I want to estimate Mantel-Haenszel Differential Item Functioning (DIF) Odds Ratio and HMDDIF index. I wrote the function below. It seems to me I am making a mistake when storing the results. Would you please take a look at this and give me feedback? Here is the sample data:
# generate dataset
r <- 1000
c <- 16
test <- matrix(rbinom(r*c,1,0.5),r,c)
# create sum scores for each student using first 15 columns
test <- cbind(test, apply(test[,1:15],1,sum))
colnames(test) <- c("v1","v2","v3","v4","v5","v6","v7","v8","v9","v10","v11","v12","v13","v14","v15","group","score")
test <- as.data.frame(test)
The first 15 columns are the student True/false responses to items/questions. The group membership column is the 16th column. The student "score" variable is the sum of item scores at the last (17th) column. The formula can be found here in the picture that I got from Wikipedia ( https://en.wikipedia.org/wiki/Differential_item_functioning ).
For each of the score category, I want to estimate the last two formulas in this picture. Rows are 10 students and columns are six items/questions.
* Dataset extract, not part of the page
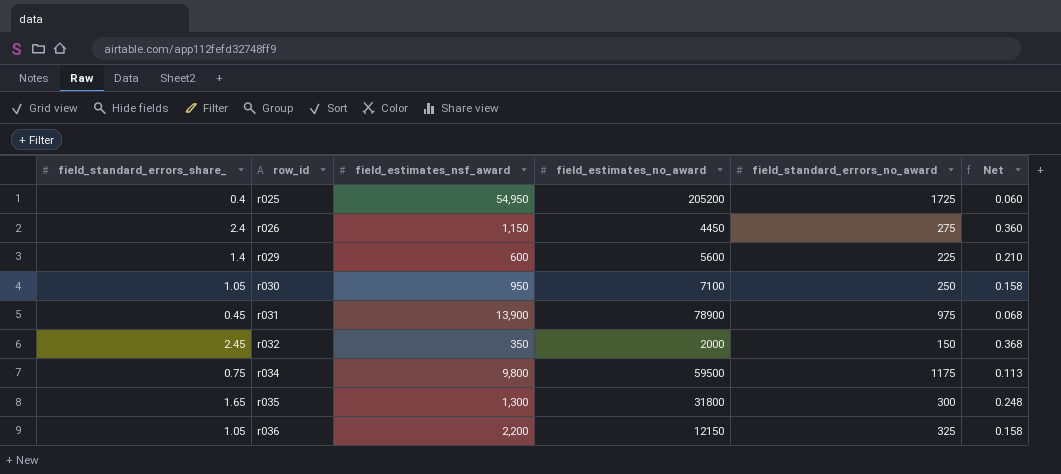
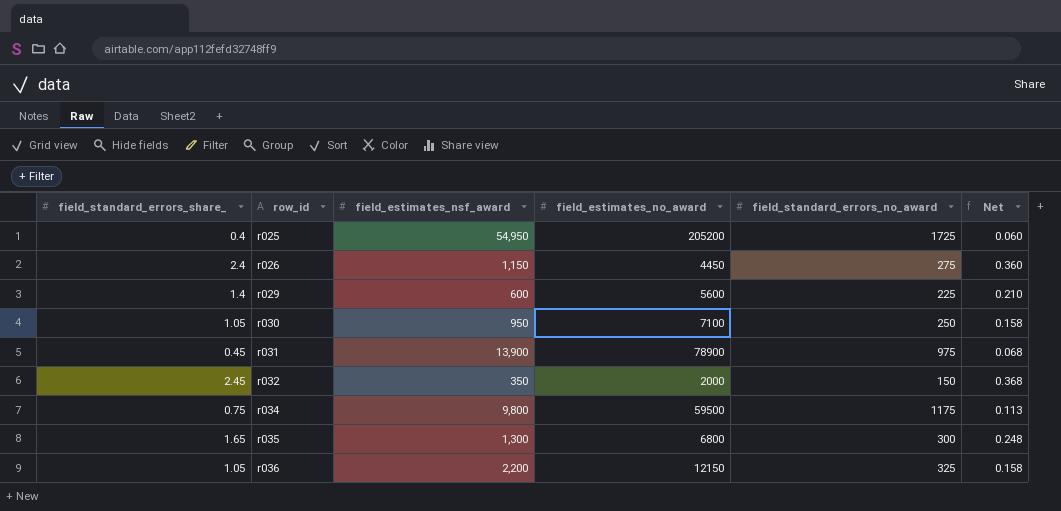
r035 | field_estimates_no_award: 31800 -> 6800

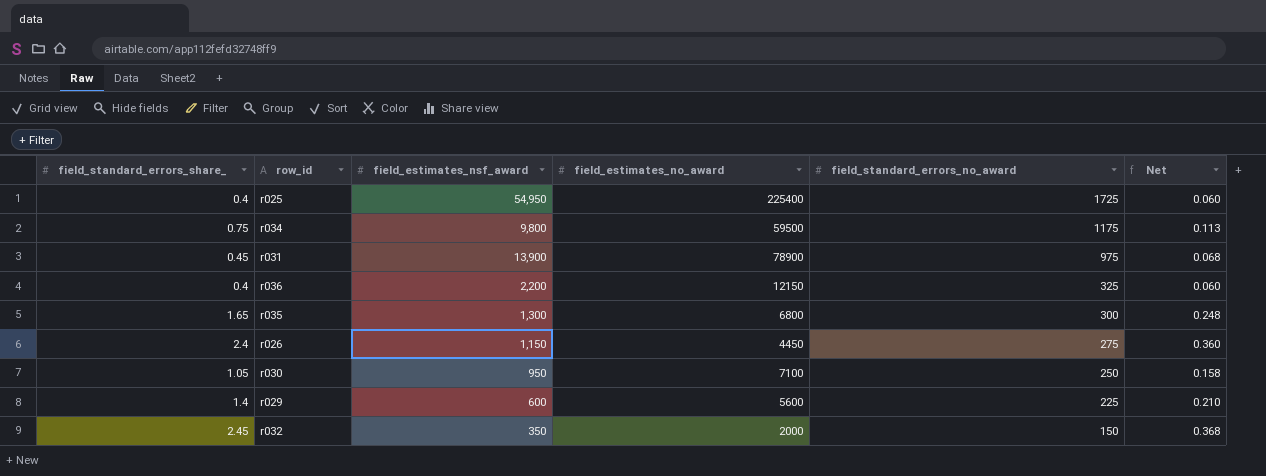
row order: row_id ascending -> field_standard_errors_no_award descending
r025 | field_estimates_no_award: 205200 -> 225400
r036 | field_standard_errors_share_: 1.05 -> 0.4
r036 | Net: 0.158 -> 0.060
Again, the 16th column is group membership (1-focal, 0-reference) Here is my function code.
library(dplyr)
# this function first starts with the first item and loop k scores from 1-15. Then move to the second item.
# data should only contain the items, grouping variable, and person score.
Mantel.Haenszel <- function (data) {
# browser() #runs with debug
for (item in 1:15) { #item loop not grouping/scoring
item.incorrect <- data[,item] == 0
item.correct <- data[,item] == 1
Results <- c()
for (k in 1:15) { # for k scores
Ak <- nrow(filter(data, score == k, group == 0, item.correct)) # freq of ref group & correct
Bk <- nrow(filter(data, score == k, group == 0, item.incorrect)) # freq of ref group & incorrect
Ck <- nrow(filter(data, score == k, group == 1, item.correct)) # freq of foc group & correct
Dk <- nrow(filter(data, score == k, group == 1, item.incorrect)) # freq of foc group & incorrect
nrk <- nrow(filter(data, score == k, group == 0)) #sample size for ref
nfk <- nrow(filter(data, score == k, group == 1)) #sample size for focal
if (Bk == 0 | Ck == 0) {
next
}
nominator <-sum((Ak*Dk)/(nrk + nfk))
denominator <-sum((Bk*Ck)/(nrk + nfk))
odds.ratio <- nominator/denominator
if (odds.ratio == 0) {
next
}
MH.D.DIF <- (-2.35)*log(odds.ratio) #index
# save the output
out <- list("Odds Ratio" = odds.ratio, "MH Diff" = MH.D.DIF)
results <- rbind(Results, out)
return(results)
} # close score loop
} # close item loop
} #close function
Here is what I get
# test funnction
Mantel.Haenszel(test)
> Mantel.Haenszel(test)
Odds Ratio MH Diff
out 0.2678571 3.095659
What I want to get is
> Mantel.Haenszel(test)
Odds Ratio MH Diff
out 0.2678571 3.095659
## ##
.. ..
(15 rows here for 15 score categories in the dataset)
Should you not expect a result for every combination of item
and k
, for a max number of output rows of 225, barring any instances with break
? If so, I think you just need to change a few minor things. First, declare Results
only once, at the beginning of your function. Then, make sure you are rbind
-ing and returning either Results
or results, but not both. Then, move your
results, but not both. Then, move your
return to your actual function level rather than the loops. In the example below I've also included the current item
and k
for demonstration:
Mantel.Haenszel <- function (data) {
# browser() #runs with debug
Results <- c()
for (item in 1:15) {
#item loop not grouping/scoring
item.incorrect <- data[, item] == 0
item.correct <- data[, item] == 1
for (k in 1:15) {
# for k scores
Ak <-
nrow(filter(data, score == k, group == 0, item.correct)) # freq of ref group & correct
Bk <-
nrow(filter(data, score == k, group == 0, item.incorrect)) # freq of ref group & incorrect
Ck <-
nrow(filter(data, score == k, group == 1, item.correct)) # freq of foc group & correct
Dk <-
nrow(filter(data, score == k, group == 1, item.incorrect)) # freq of foc group & incorrect
nrk <-
nrow(filter(data, score == k, group == 0)) #sample size for ref
nfk <-
nrow(filter(data, score == k, group == 1)) #sample size for focal
if (Bk == 0 | Ck == 0) {
next
}
nominator <- sum((Ak * Dk) / (nrk + nfk))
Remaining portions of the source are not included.